人生

やっていきましょう

595日目

この停滞が10年以上続くとしたら、自分は長期に渡って同じ考えを何度も繰り返すことになるだろう。自分はそれをいちいち言葉にすることで何か前進した気になっているが、実際は思考の堂々巡りを繰り返しているにすぎない。前進という楽観的な希望を維持するための儀式は、実際に何かの目的に合わせて自分を変化させたというよりは、単なる気分の問題として済まされている。それは結局のところ、自分への誤魔化しである。

信条を持たない自分が自己正当化できる最後の手段がこの前進に対する無条件の肯定である。

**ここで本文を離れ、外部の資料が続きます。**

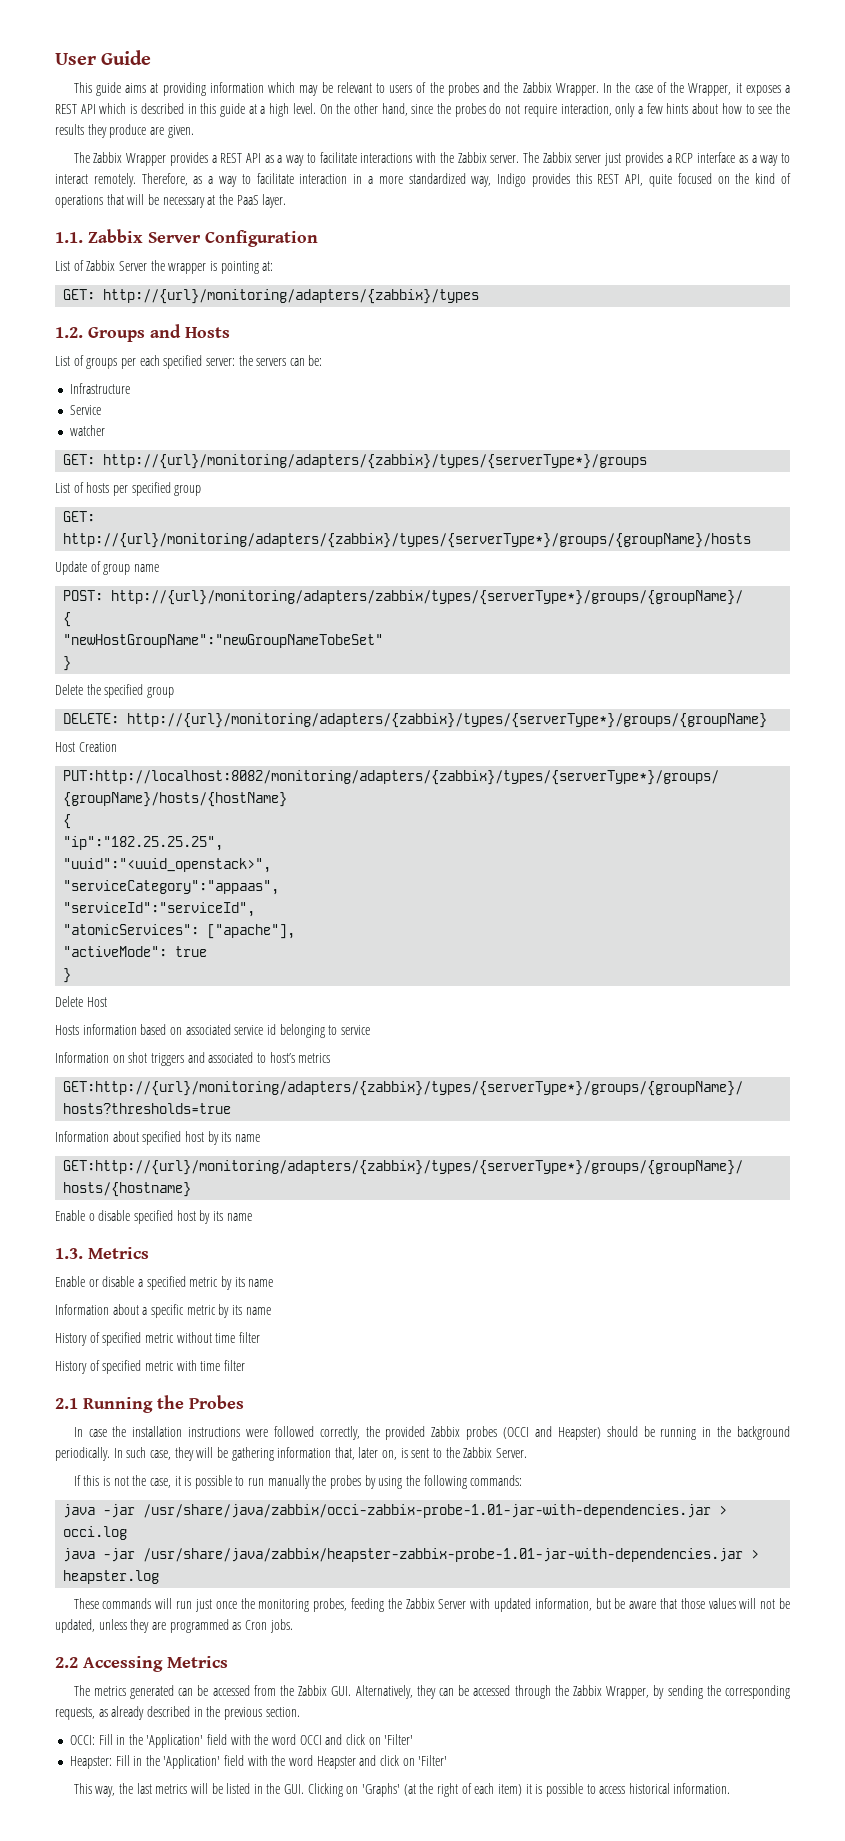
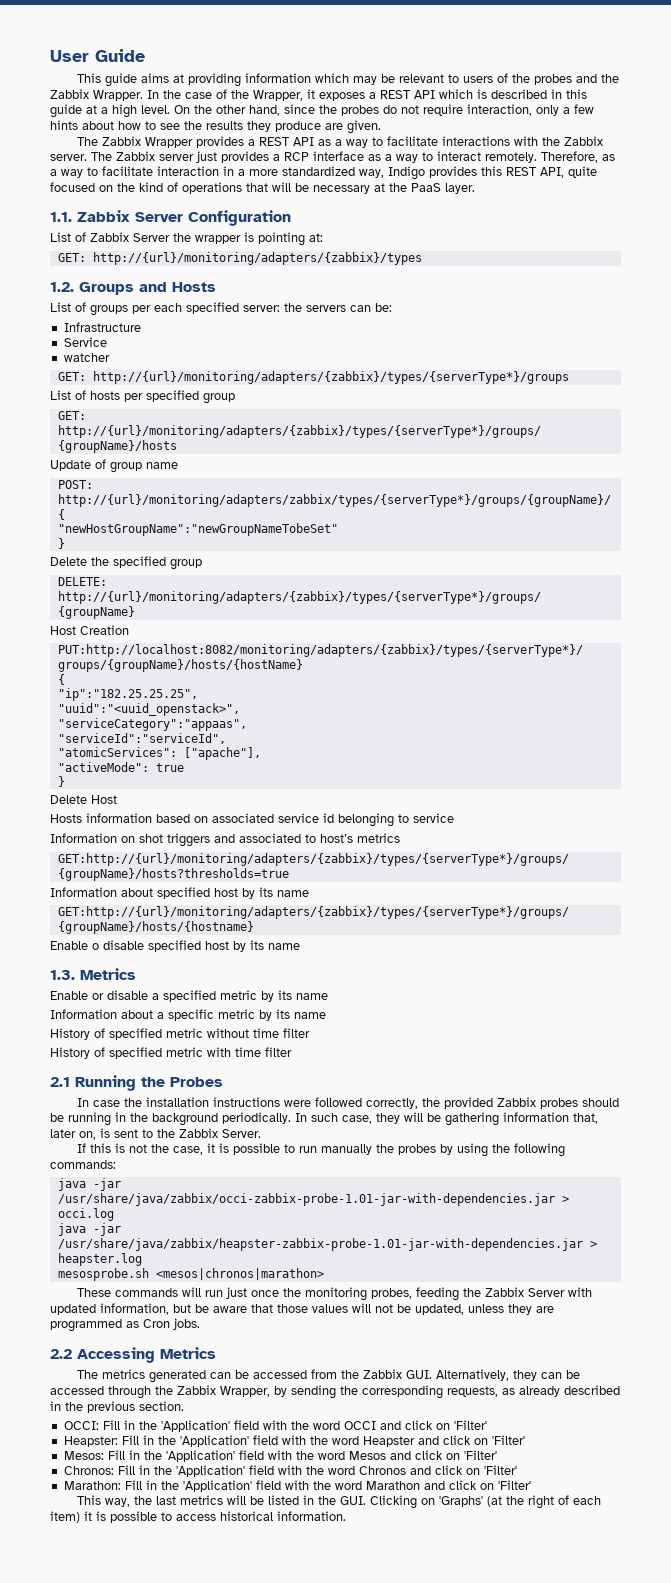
[503,1426,601,1440] (OCCI and Heapster) -> (579, 1103) none
(160, 1577) none -> [57,1268,324,1281] // mesosprobe.sh <mesos|chronos|marathon>
(448, 1760) none -> [63,1450,497,1462] [63,1465,517,1477] [63,1480,531,1492] // Mesos: Fill in the 'Application' field with the word Mesos and click on 'Filter' // Chronos: Fill in the 'Application' field with the word Chronos and click on 'Filter' // Marathon: Fill in the 'Application' field with the word Marathon and click on 'Filter'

自分がなぜ生きるかを考えたとき、消極的な理由を除いて他に思いつかなかった。前進、とにかく自分の現状、自分の考えをいい方向に変える、成長する。そのひたむきさに自分は信頼を置いているのであり、そのために生きるのだと記録を始めた時からずっと思ってきた。

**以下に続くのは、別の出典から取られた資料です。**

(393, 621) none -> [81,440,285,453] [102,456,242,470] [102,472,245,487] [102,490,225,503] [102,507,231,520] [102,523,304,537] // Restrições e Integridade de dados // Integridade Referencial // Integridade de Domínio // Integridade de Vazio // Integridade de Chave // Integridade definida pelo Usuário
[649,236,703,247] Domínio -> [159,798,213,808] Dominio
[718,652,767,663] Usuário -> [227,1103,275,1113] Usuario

本当にそれしかないということを最近は実感する。そしてそれが危ういということも。こうした信条は努力信仰と呼ばれることがある。要するに目的達成のための手段として努力を行うのではなく、努力そのものに価値を置いているという状態だ。とにかく頑張っている自分に酔いしれたいのだ。それは頑張るということが社会で奨励されていることであり、頑張るという行為によって人々から無条件に承認されると半ば信じているからだ。

自分は弱い人間だ。社会からの承認という過程を経て初めて、自分の存在が正当化され得ると考えているようだ。本当はその承認を得るために努力をしているのではないか。ふと自分はそんなことを考える。結局自分は社会から歓迎されなかったというトラウマを今でも引きずっていて、それらが救済されることを望んでいるのだろうか。

こうした承認のための努力は不毛であるばかりか害ですらある。目的が移ろいやすく、自分で進むべき道を定められず、他人に都合の良いように扱われる。承認を望んで自分と価値観の合わない人間にも無理矢理合わせるようになる。

だが承認に盲目的になると、承認を与える人間に対して無条件に信頼を置いてしまう。こうした発想がある人間ほどカルトやサロンにハマっていくのかもしれない。

自分は今、努力によって状況を改善するという方向性が示されている。ただそれだけである。物事の改善可能な余地がそこに存在し、改善不可能な問題、自覚できない問題と並立して置かれているそれは、いずれの場合よりも多少は肯定できるという状況にある。それ以外の指標を自分は現在持っていない。

自分の虚無を誤魔化す手段が、この偽りの向上心以外に持っていないというのは本当に貧しい。少し立ち止まって何かを味わったり、変わらなくてもいいと思う余裕はなく、ただ自分を破壊し、自分を強化しろとしか思うことができない。それが不毛であるということは十分理解しているが、他に自分が生きることを正当化できる理由がない。

では自分が前進できなくなったらどうなるのか。前進のポーズを決められているうちは自分を誤魔化すことができても、前進できない自分を否定し克己しようとしてきたことが、できなくなってからそのまま自分に返ってくる。その時自分はどう自分の生存を誤魔化すのか。都合よく若い頃の過ちを認め、老年らしく自分の納得する世界に芯まで浸りきることができれば大したものだ。だが自分にそれができるのか。その時を考えると、自分はあっさりと自殺してしまうのではないかと不安になる。